You see we’re tired, my heart and I.
We dealt with books, we trusted men,
And in our own blood drenched the pen,
As if such colours could not fly.
We walked too straight for fortune’s end,
We loved too true to keep a friend;
At last we’re tired, my heart and I.
There. Now it felt complete. Victoria put her pen and ink away and left the letter out to finish drying. She stood and stretched. A part of her longed to rush off to her secret wing of the house and set to work on her next article, but she was too restless for that. Then she remembered that there was someone else who would be delighted over the news. The same person who had given her the idea for her piece in the first place—Nanny Iris!
An hour later, Victoria was sitting at Nanny Iris’s table, enjoying a delicious cream scone that even Cook, with all her expertise, could not rival.
Nanny Iris’s kitchen was warm and inviting, with printed gingham curtains draped on the tiny windows and a rack of pots hanging over the sink. The scrupulously clean stone floor might have been worn and cracked in spots, but the whole cottage was so charming that Victoria never felt anything but peace here.
“That’s wonderful, my dear girl. You know your father would be quite proud,” the old woman said from where she stood, smiling, at the stove. She was stirring up a concoction that smelled terrible, but she assured Victoria it would help when she had a breathing episode.
Victoria nodded, unable to speak.
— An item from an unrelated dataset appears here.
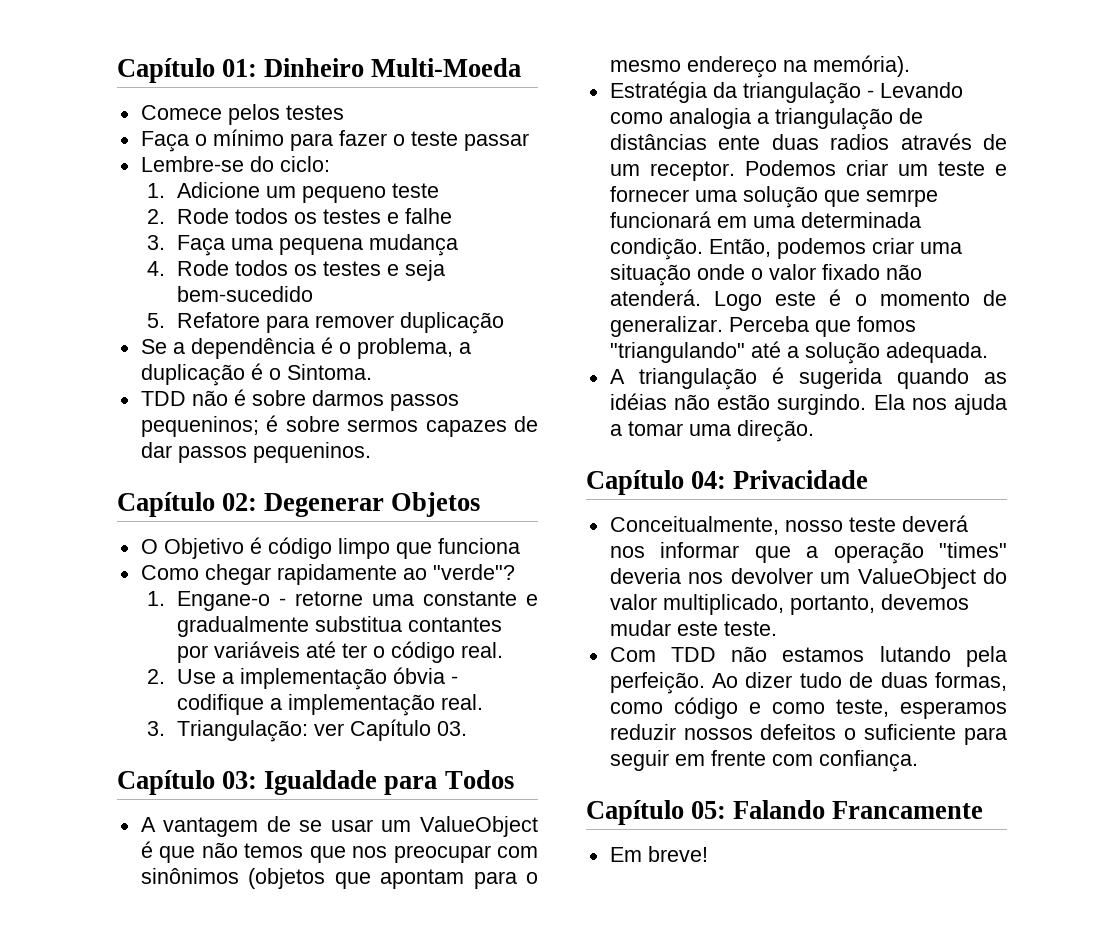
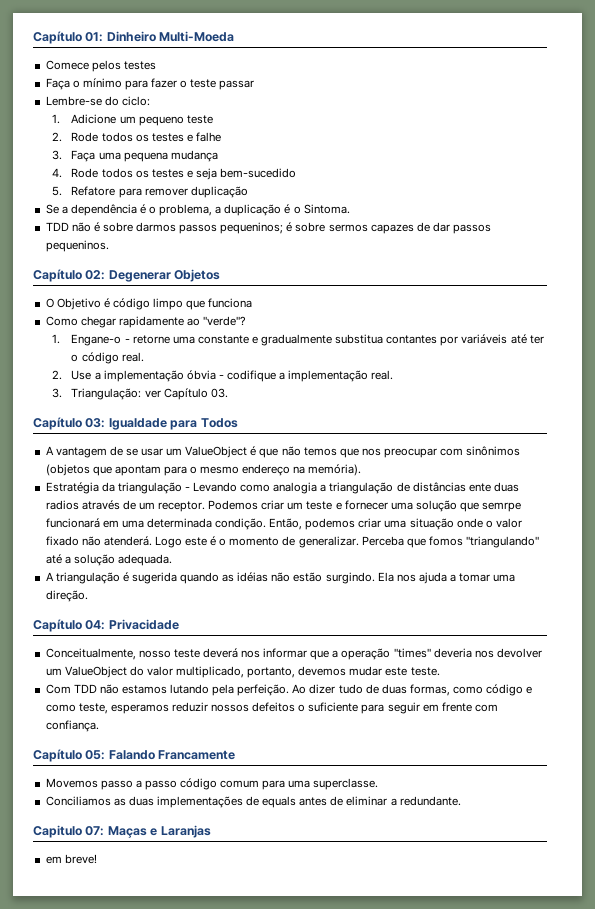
[609,847,642,862] Em -> [45,778,379,790] [45,796,461,808] [33,825,211,838] [45,856,62,864] Movemos passo a passo código comum para uma superclasse. // Conciliamos as duas implementações de equals antes de eliminar a redundante. // Capitulo 07: Maças e Laranjas // em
Nanny Iris had been her father’s nanny and taught him everything she had known about plants and herbs, just as she was teaching Victoria now.
Nanny Iris came over to the table and patted Victoria on her head. Even though Nanny Iris always made Victoria feel like a child rather than the confident young woman she worked so hard to embody, at least the old woman always made her feel warm and genuinely beloved. When Ro and Pru treated her like a child, she always felt patronized, insulted.
The old woman wiped her hands on her starched white apron and picked up the letter again, even though she had read it three times already. Victoria glowed. She’d been right to come here.
But instead of reading it again, Nanny Iris frowned. “Why does it say V. Buxton instead of Victoria?”
Victoria washed her scone down with a sip of tea. “Hmm? Oh, yes. I thought if I used Victoria, someone at the magazine might recognize the name and know me as my father’s daughter. I’m very proud of his work, but I wish to be known for my own merits and make my own opportunities.”
“Very commendable,” Nanny Iris murmured. “Was there any other reason?”
“Well, I thought it sounded more established, more impressive. V. Buxton. Don’t you think?”
Victoria grinned, but when she caught sight of Nanny Iris’s face, her smile faded. “What? What’s wrong?”
“So this editor, Harold L. Herbert, doesn’t realize you’re a woman?”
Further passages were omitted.